Find it in your own tree

The hard part is not fixing this, it is discovering that you ship it at all, since it is almost always transitive. Three checks, fastest first.

List every version of gRPC-Go anywhere in your module graph:

go list -m all | grep google.golang.org/grpc

If anything there is below 1.79.3, keep going. To see why it is in your build (which of your direct dependencies drags it in), ask:

go mod why -m google.golang.org/grpc

That prints the import chain, which tells you whether you can bump it directly or need to wait on (or prod) an upstream dependency to update.

Best of all, let the official vulnerability scanner connect the CVE to your actual code paths:

go install golang.org/x/vuln/cmd/govulncheck@latest
govulncheck ./...

govulncheck is the one to trust, because it does call-graph analysis: it reports the vulnerability as actually reachable only if your binary really calls the affected code, which cuts the noise of "it is in the tree but never executed." For a CI gate, it is a clean addition.

Fixing it

The direct fix is to move gRPC-Go to 1.79.3 or later:

go get google.golang.org/[email protected]
go mod tidy

The patch makes the server reject any :path without a leading slash, returning codes.Unimplemented instead of quietly routing it.
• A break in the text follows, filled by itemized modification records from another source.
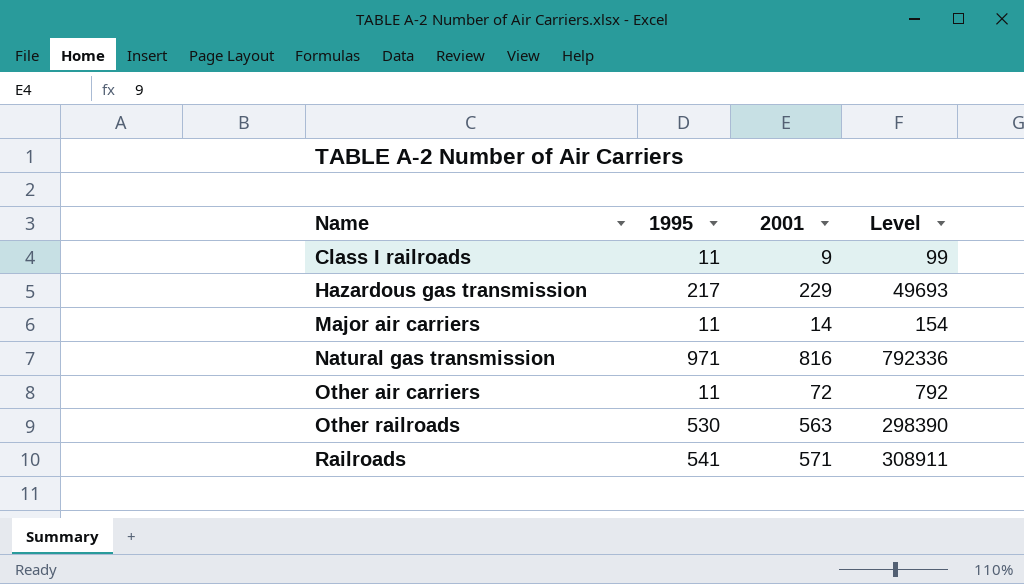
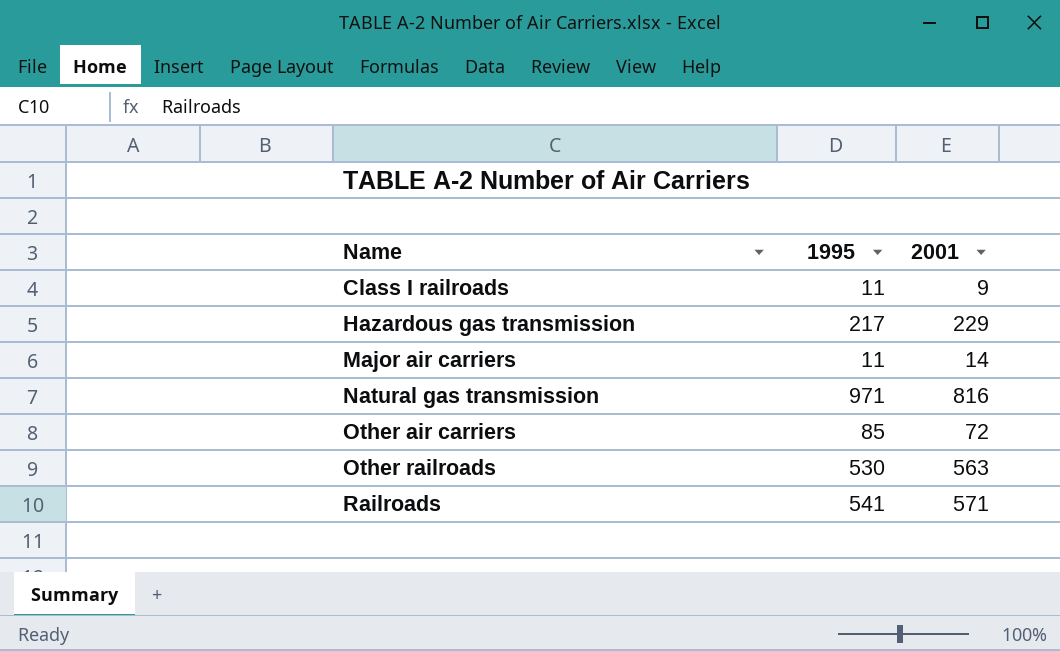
column Level | formula: [1995] * [2001] -> none
Other air carriers | 1995: 11 -> 85

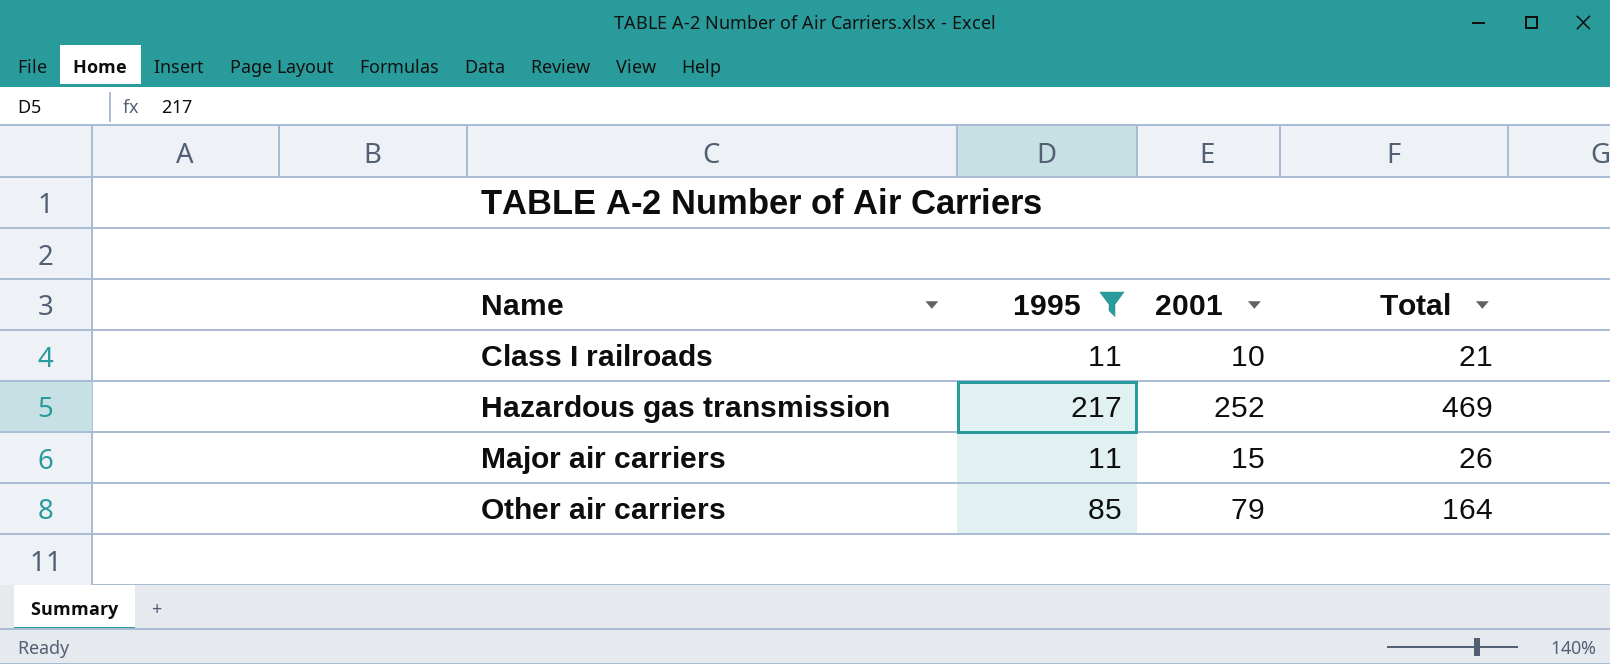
filter: none -> 1995 <= 217
column Total | formula: none -> [1995] + [2001]
Class I railroads | 2001: 9 -> 10
Hazardous gas transmission | 2001: 229 -> 252
Major air carriers | 2001: 14 -> 15
Other air carriers | 2001: 72 -> 79

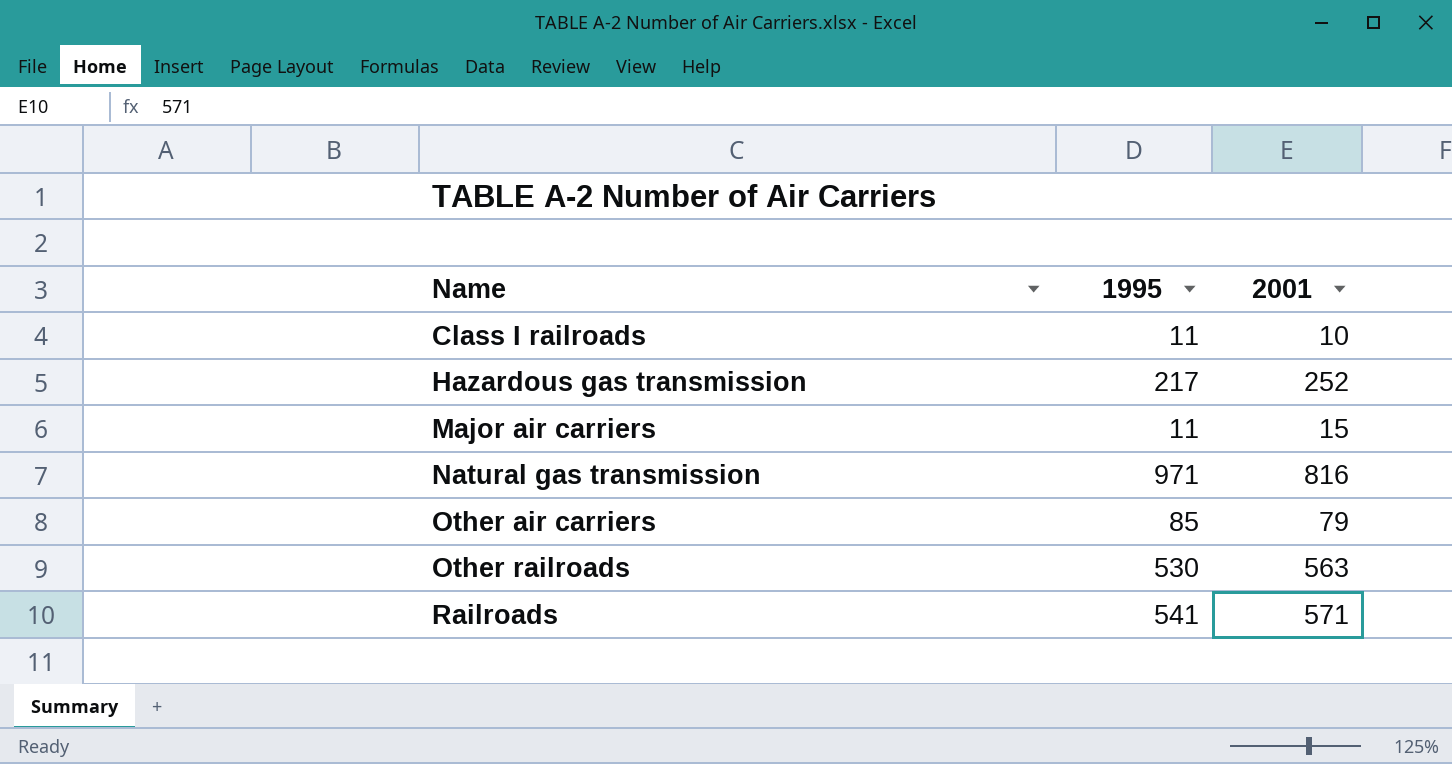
filter: 1995 <= 217 -> none
column Total | formula: [1995] + [2001] -> none

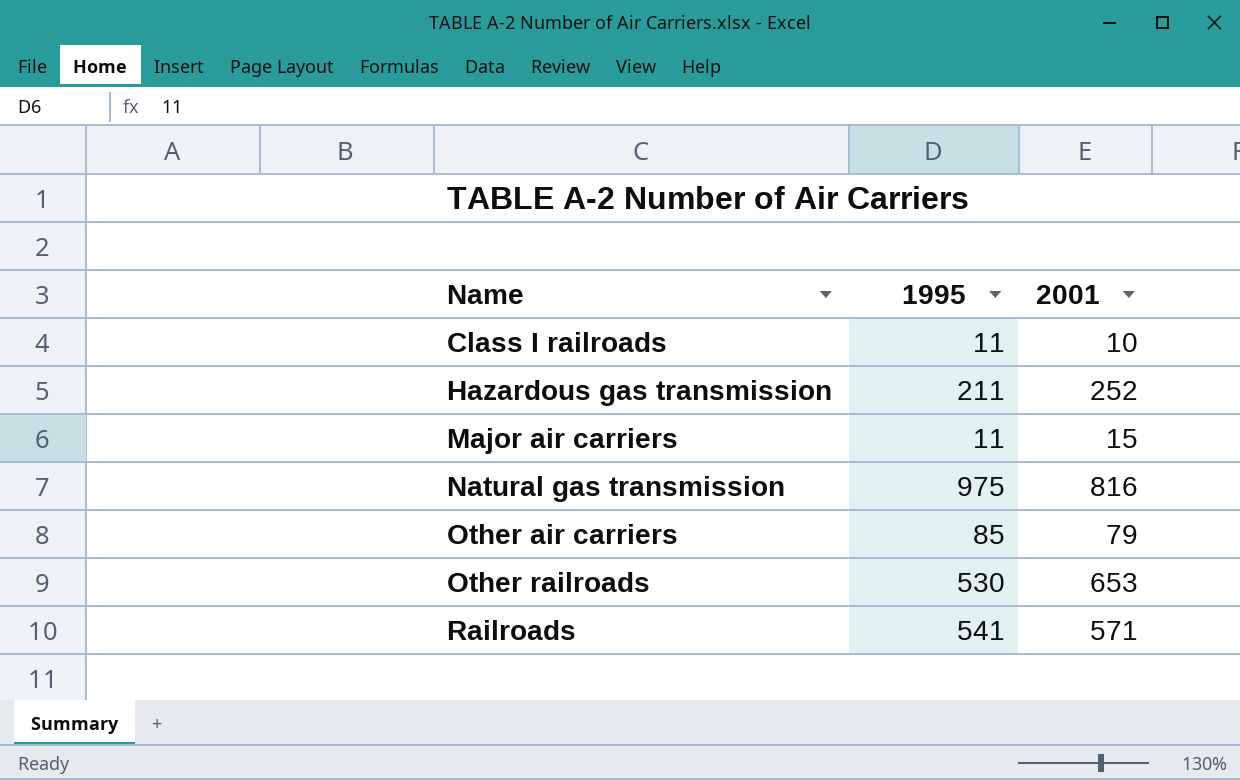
Hazardous gas transmission | 1995: 217 -> 211
Natural gas transmission | 1995: 971 -> 975
Other railroads | 2001: 563 -> 653

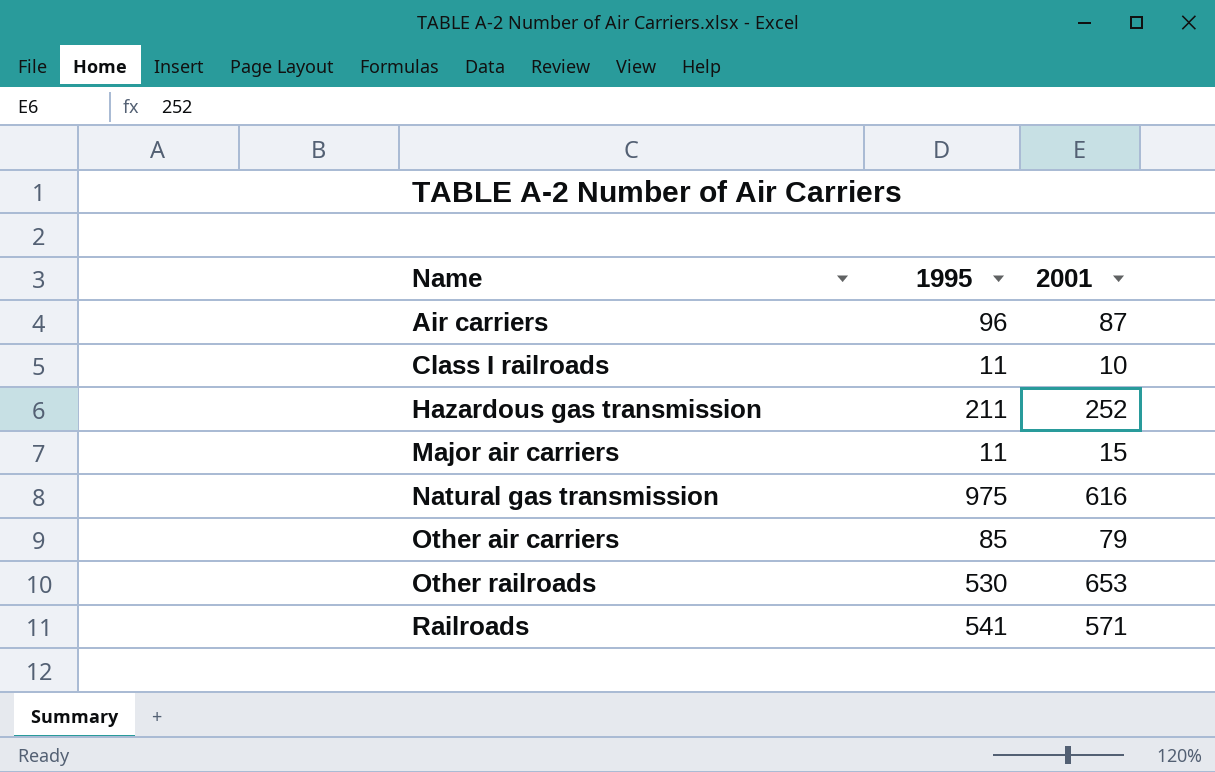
row Air carriers: none -> 96 | 87
Natural gas transmission | 2001: 816 -> 616

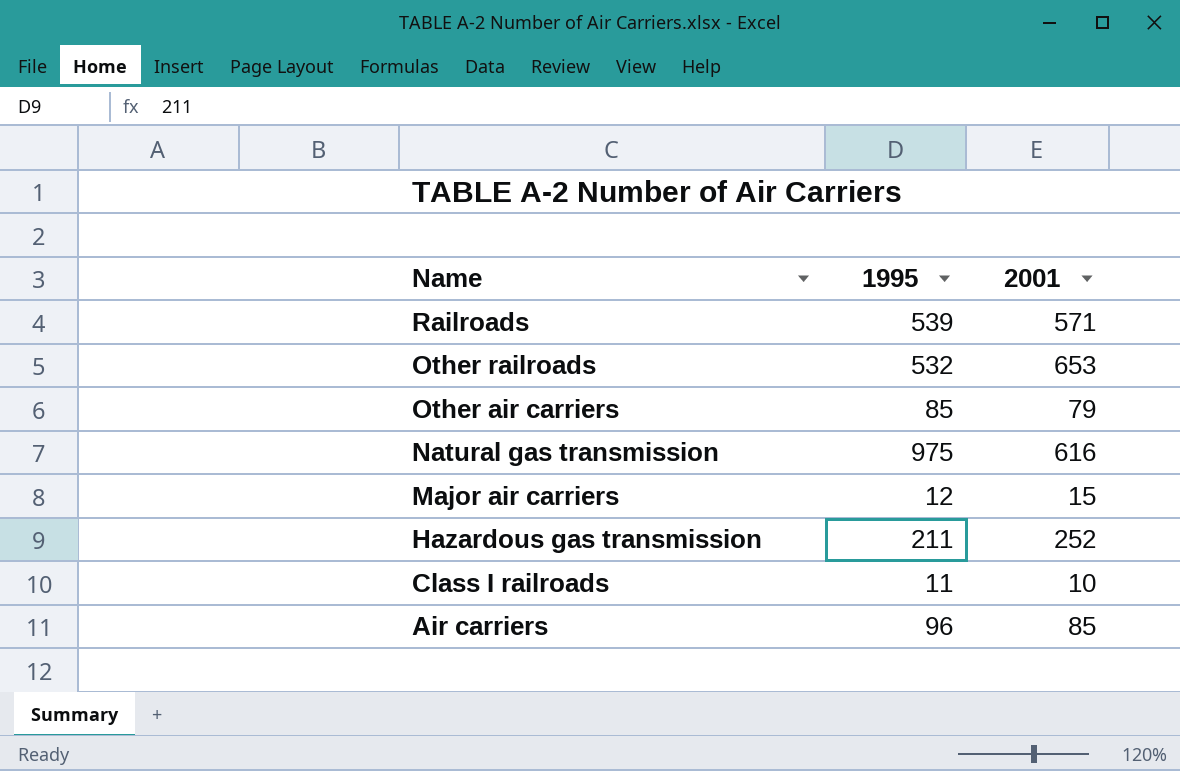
row order: Name ascending -> Name descending
Railroads | 1995: 541 -> 539
Other railroads | 1995: 530 -> 532
Major air carriers | 1995: 11 -> 12
Air carriers | 2001: 87 -> 85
If the vulnerable version is transitive and the dependency that pulls it in has not updated yet, a temporary replace directive or a Go module exclude can hold the line until upstream catches up, though a direct require bump is cleaner where the graph allows it.

There is also a defense-in-depth lesson worth banking regardless of this CVE: authorization that matches on a raw, externally-supplied string is fragile. Canonicalize the input before you evaluate policy against it, prefer default-deny over deny-with-fallback, and treat the path in an interceptor as untrusted until normalized. Those habits would have made this specific bug a non-event.

The bigger picture

The uncomfortable part of CVE-2026-33186 is not the bug, which is small and now fixed. It is how many teams will read the headline, think "we do not use gRPC," and move on, while a 9.1 sits three levels deep in their dependency graph under a Kubernetes client or a telemetry agent. Modern Go services pull in hundreds of modules; the ones that bite are rarely the ones you typed go get for.

So the takeaway is a habit, not a patch. Run govulncheck ./... in CI so a critical in a transitive dependency shows up as a failed build, not a blog post you skim eight months later. The leading slash is fixed. The next canonicalization bug in something you did not know you depended on is only a matter of time, and the audit that catches it takes about as long as reading this did.